Yang, also the chief designer of the BeiDou system, said China plans to send 18 BeiDou-3 satellites into space in 2018. The system is expected to provide navigation and positioning services to countries along the Belt and Road by late 2018.
Named after the Chinese term for the Big Dipper, the BeiDou project was formally launched in 1994, and began to serve China in 2000 and the Asia-Pacific region in 2012.
"The BeiDou system not only belongs to China, but the whole world," Yang said, noting that China has been promoting cooperation with Asia-Pacific nations, the Association of Southeast Asian Nations and the Arab League in the construction of BeiDou system.
The system plays an important role in telecommunications, transport, forest fire prevention and disaster prevention and relief. "We've been improving our services for our global users," Yang said, adding that they are promoting the system in international organizations.

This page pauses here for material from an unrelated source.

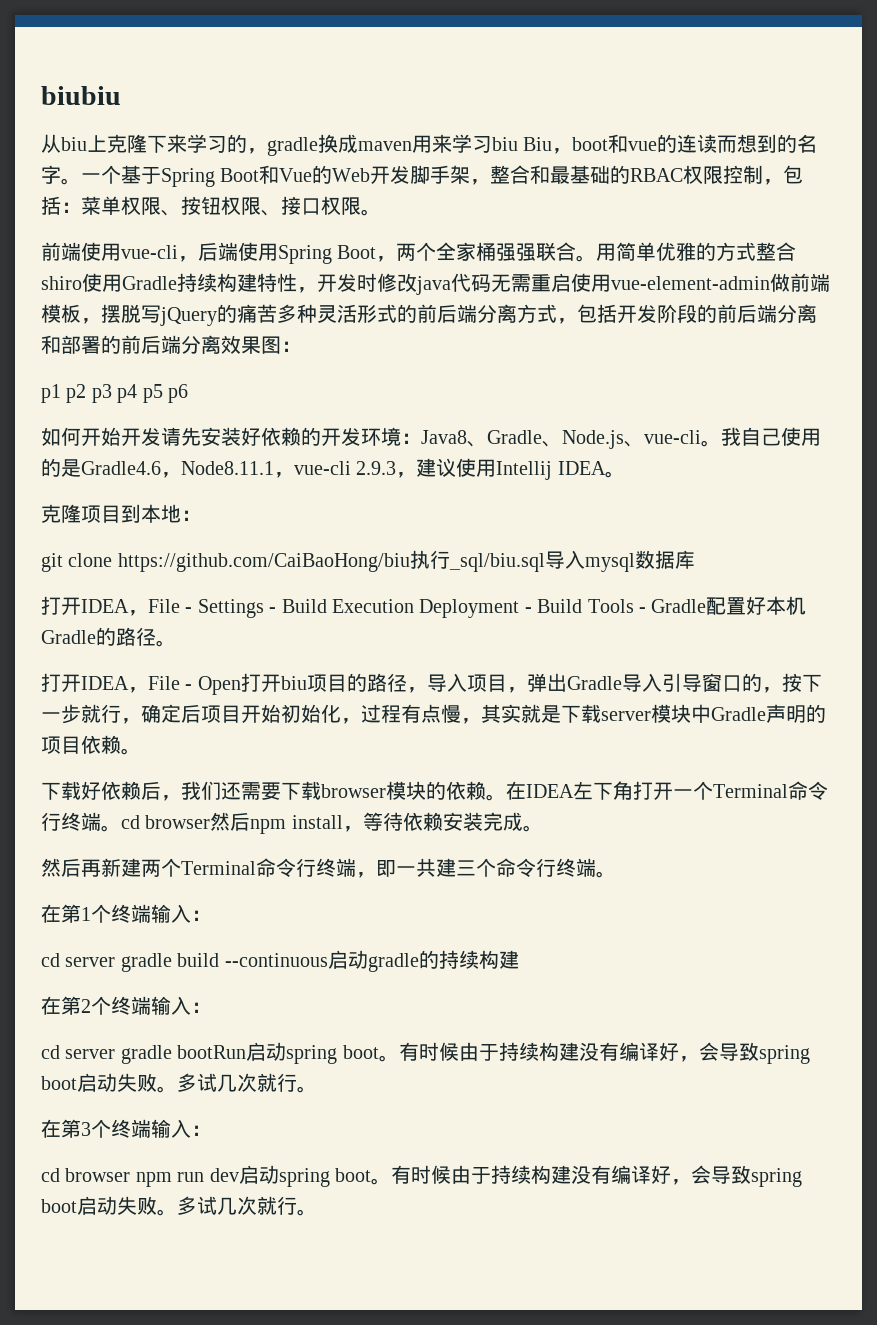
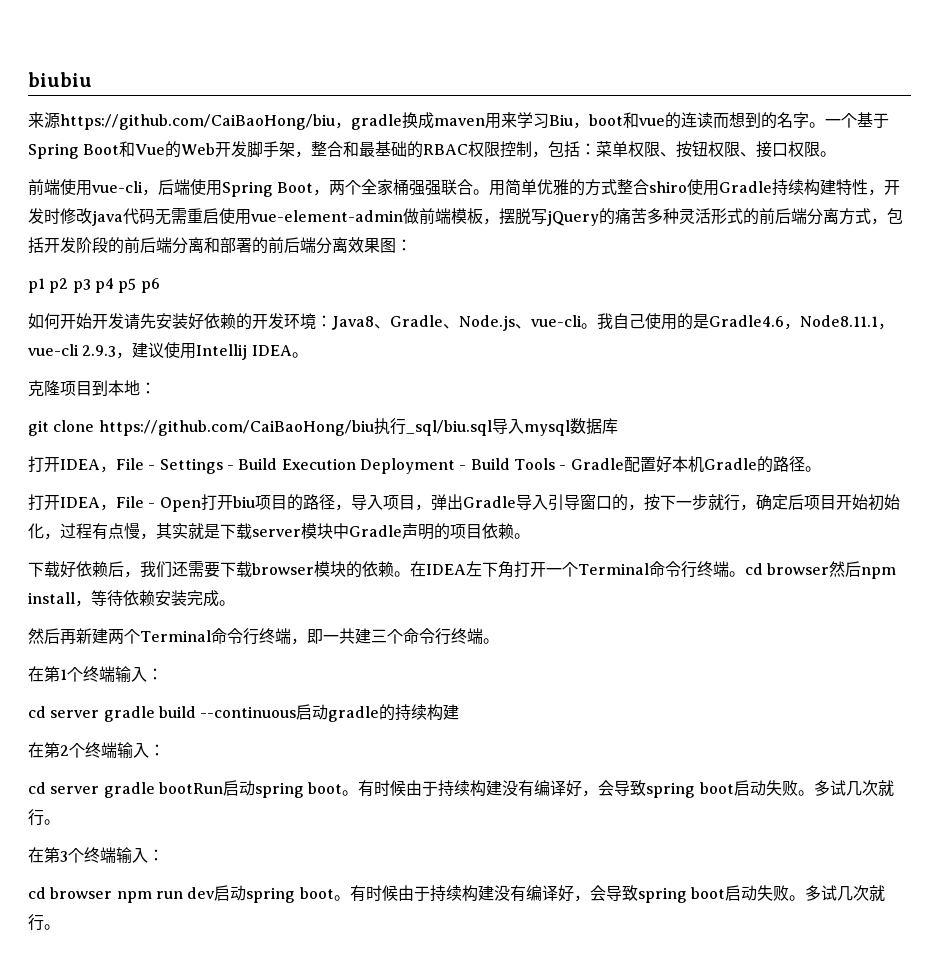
[41,134,247,153] 从biu上克隆下来学习的 -> [28,112,335,130] 来源https://github.com/CaiBaoHong/biu
[492,137,518,151] biu -> (549, 121) none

Wang Shoujun, chairperson of China National Nuclear Cooperation (CNNC), a leading nuclear power company, said its nuclear projects in Pakistan had reached 4.63 million kilowatts, while installed capacity in operation exceeded 1.3 million kilowatts.
"These projects have effectively alleviated local power shortages, boosted the country's economic development, and improved the locals' living quality," said Wang, also a member of the National Committee of the CPPCC.

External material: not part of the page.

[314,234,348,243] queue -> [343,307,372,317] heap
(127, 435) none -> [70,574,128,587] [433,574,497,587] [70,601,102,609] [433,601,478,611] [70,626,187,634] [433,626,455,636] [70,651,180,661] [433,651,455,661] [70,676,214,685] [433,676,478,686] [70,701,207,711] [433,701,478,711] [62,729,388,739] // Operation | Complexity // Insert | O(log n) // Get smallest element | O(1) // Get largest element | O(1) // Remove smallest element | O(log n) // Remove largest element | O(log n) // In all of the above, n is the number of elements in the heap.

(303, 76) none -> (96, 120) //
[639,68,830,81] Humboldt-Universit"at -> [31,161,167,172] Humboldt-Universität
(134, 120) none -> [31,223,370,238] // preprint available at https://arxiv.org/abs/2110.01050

China's utility giant State Grid has already built up power supply facilities in countries along the Belt and Road routes, and exported advanced electricity supply equipment to 83 countries and regions across the world.
In December 2017, an ultra-high voltage power transmission project of the State Grid was put into operation in Brazil. The project helps transmit clean energy to southeastern load regions from northern Brazil, meeting the power demands of 22 million Brazilians each year.

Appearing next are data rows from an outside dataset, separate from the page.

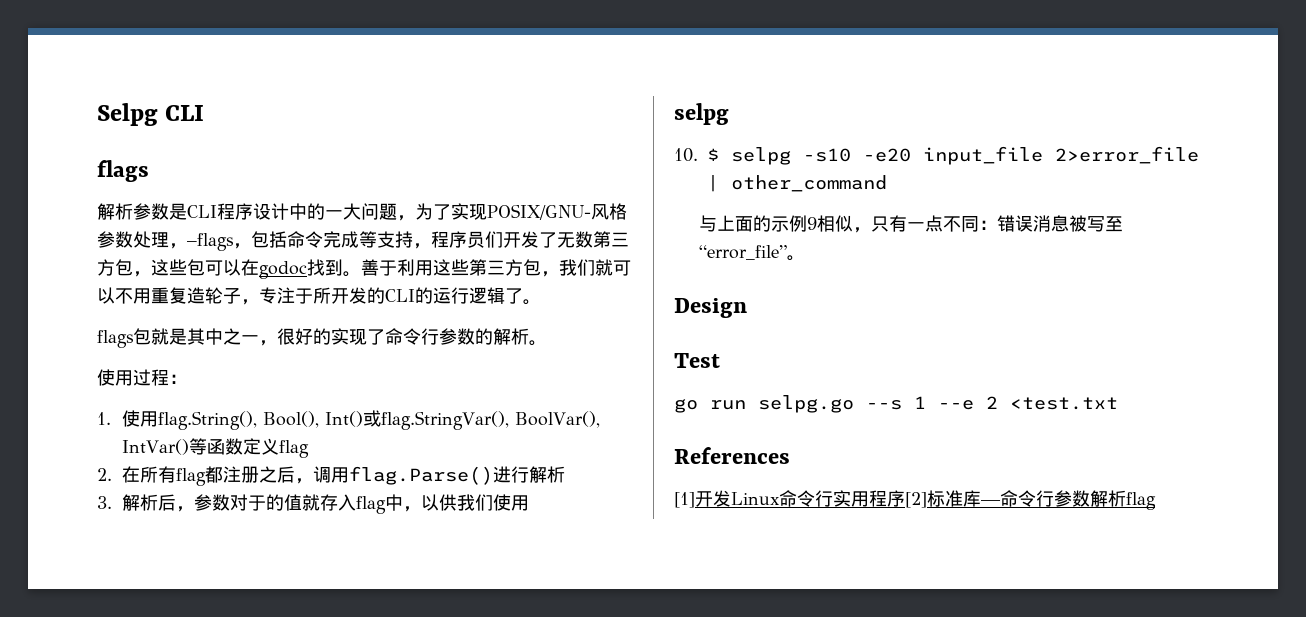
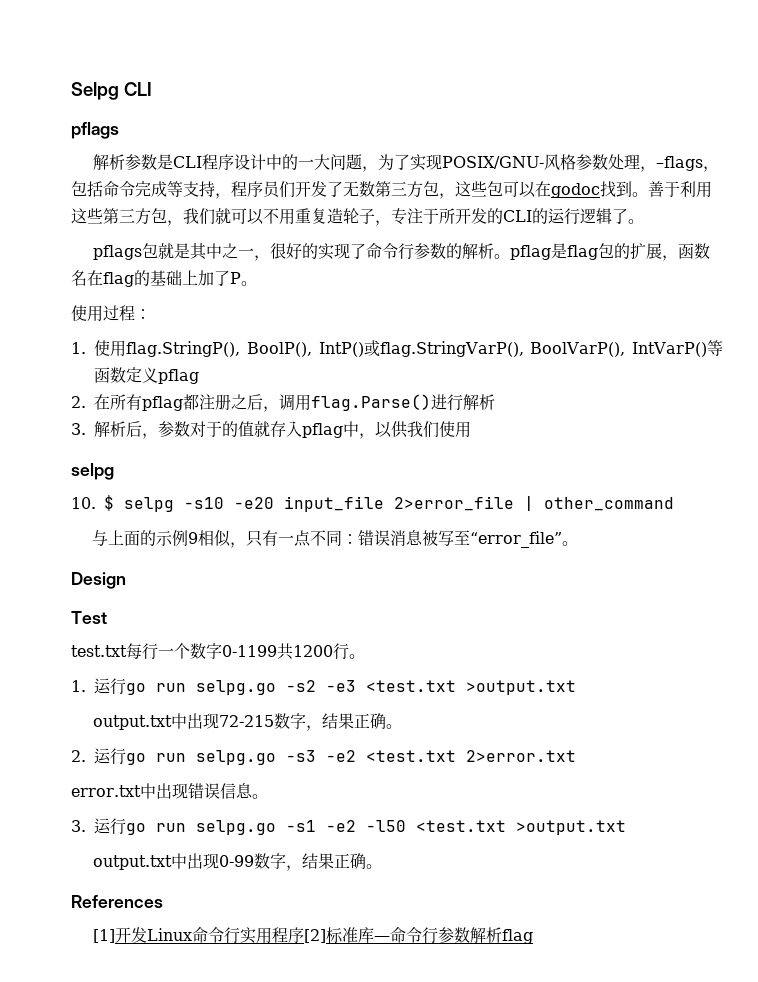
[97,160,149,182] flags -> [71,122,119,139] pflags
[97,330,134,348] flags -> [93,245,143,260] pflags
(547, 343) none -> [510,243,711,261] [71,270,257,287] pflag是flag包的扩展，函数名在flag的基础上加了P。
[157,410,600,430] [121,439,189,455] flag.String(), Bool(), Int()或flag.StringVar(), BoolVar(), IntVar() -> [126,340,708,357] flag.StringP(), BoolP(), IntP()或flag.StringVarP(), BoolVarP(), IntVarP()
[278,440,309,458] flag -> [158,369,199,384] pflag
[175,468,206,486] flag -> [142,396,183,411] pflag
[355,496,386,514] flag -> [302,423,343,438] pflag
[674,395,1118,413] go run selpg.go --s 1 --e 2 <test.txt -> [71,643,365,660] [71,678,576,695] [93,713,403,731] [71,748,576,765] [71,783,268,799] [71,818,626,835] [93,853,383,871] test.txt每行一个数字0-1199共1200行。 // 1.运行go run selpg.go -s2 -e3 <test.txt >output.txt // output.txt中出现72-215数字，结果正确。 // 2.运行go run selpg.go -s3 -e2 <test.txt 2>error.txt // error.txt中出现错误信息。 // 3.运行go run selpg.go -s1 -e2 -l50 <test.txt >output.txt // output.txt中出现0-99数字，结果正确。

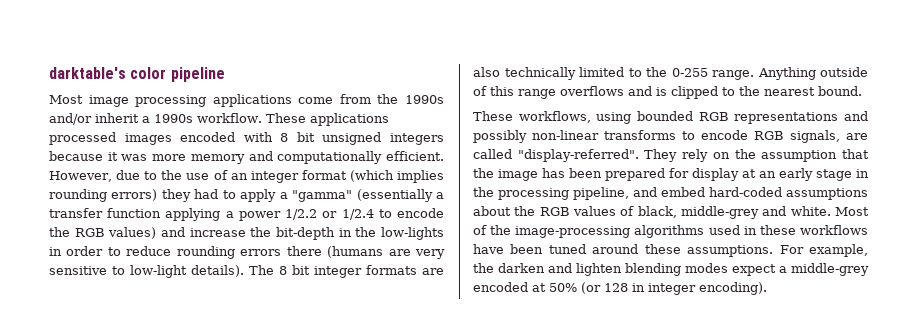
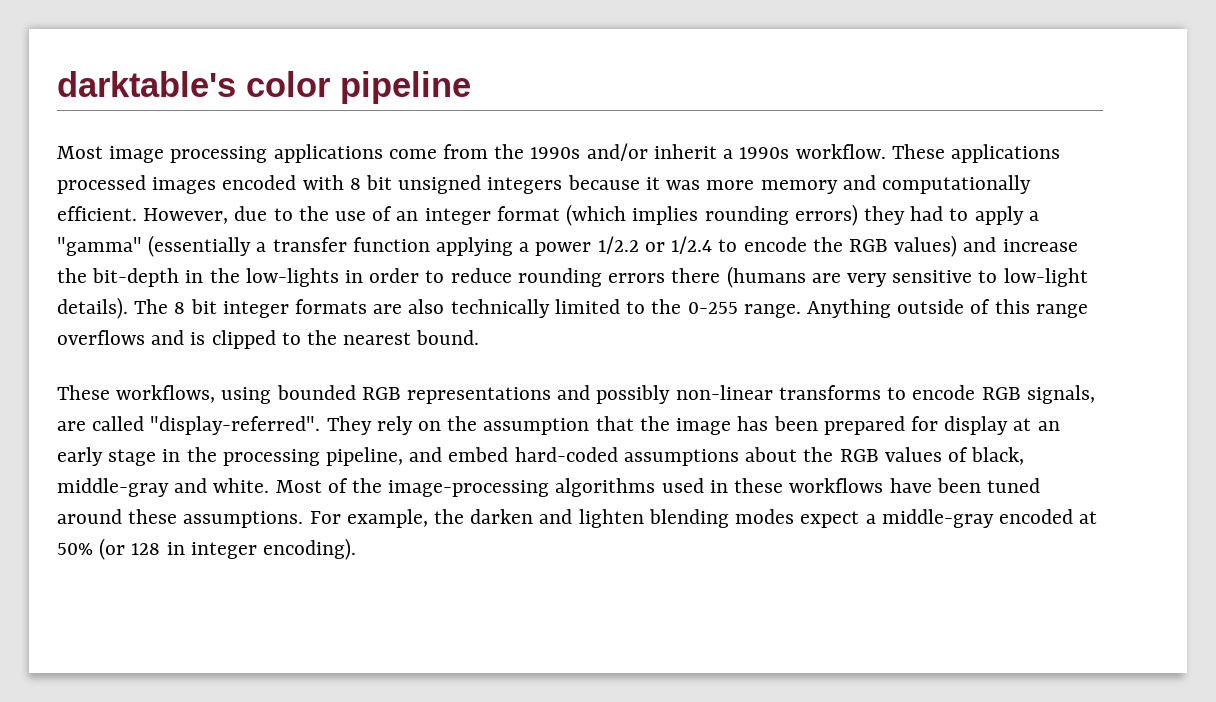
[681,206,759,219] middle-grey -> [57,478,169,497] middle-gray
[791,263,869,276] middle-grey -> [881,509,994,528] middle-gray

From 2003 to 2017, the State Grid Jilin Province Electric Power Supply Company, a subsidiary of State Grid, built more than 2,000 kilometers of power lines and built or expanded more than 10 power stations in Ethiopia.
"There was severe power shortages in Ethiopia. Our power supply projects have solved the problem now," said Wang Jinhang, an NPC deputy and chairman of the company.
Wang said they also provided training for local workers, who would be able to do relevant work in their countries or other countries, which also helped create more jobs for locals.
"The rapid development of China boosts the flow of global labor. More Chinese companies have gone global, while more foreign workforces have come to China," said Hu Keyi, chief engineer of Jiangnan Shipyard Group.
"Don't be surprised when you see European employees in a Chinese shipyard today. They love their jobs and Chinese food, and also enjoy life in China," said Hu, a member of the National Committee of the CPPCC.